DIRECTIONS. Write out each line from the data below that includes the word "none".

RECORD EXCERPTS.
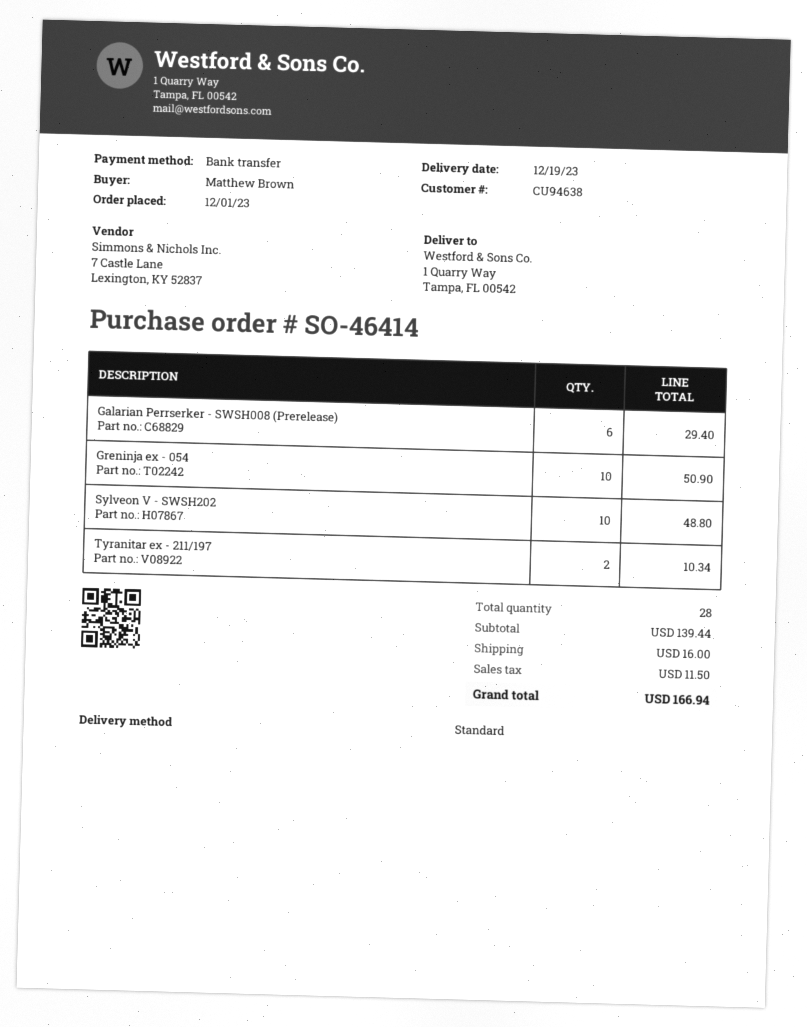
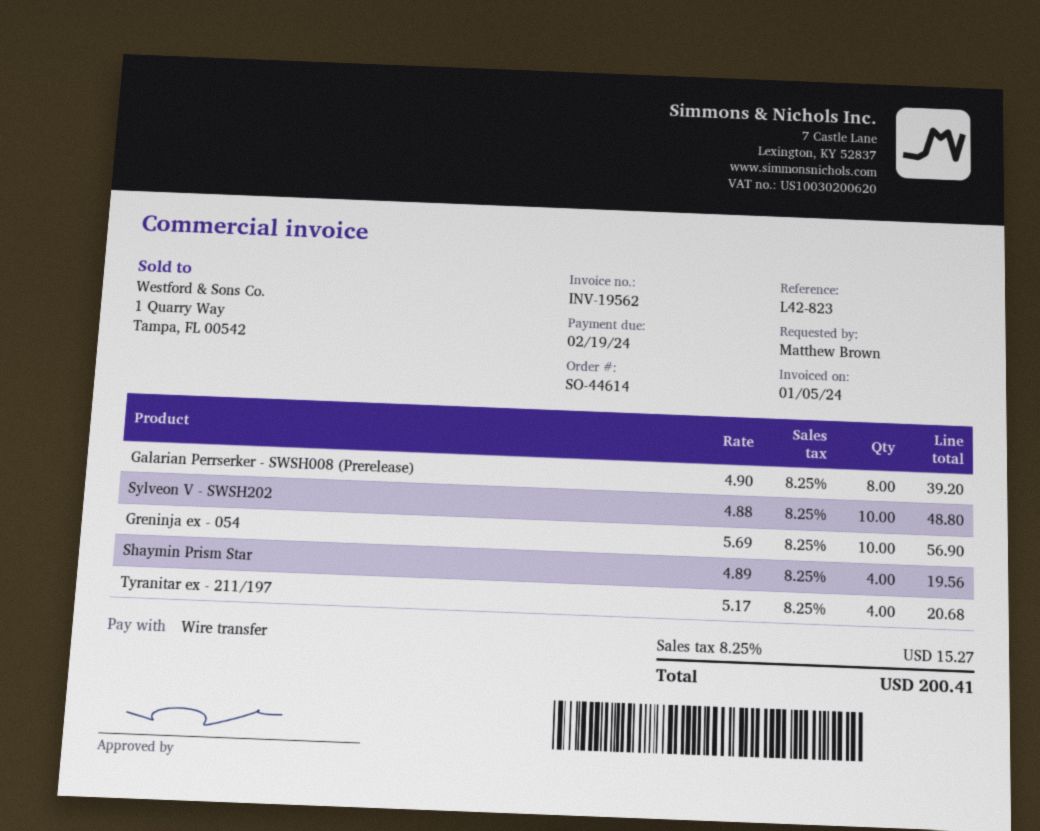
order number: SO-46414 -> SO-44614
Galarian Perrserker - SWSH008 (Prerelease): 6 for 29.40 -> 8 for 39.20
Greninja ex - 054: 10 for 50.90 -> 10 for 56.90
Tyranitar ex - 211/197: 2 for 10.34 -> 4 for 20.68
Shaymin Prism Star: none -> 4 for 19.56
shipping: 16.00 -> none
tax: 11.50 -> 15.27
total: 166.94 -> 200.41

WRITTEN ANSWER.
Shaymin Prism Star: none -> 4 for 19.56
shipping: 16.00 -> none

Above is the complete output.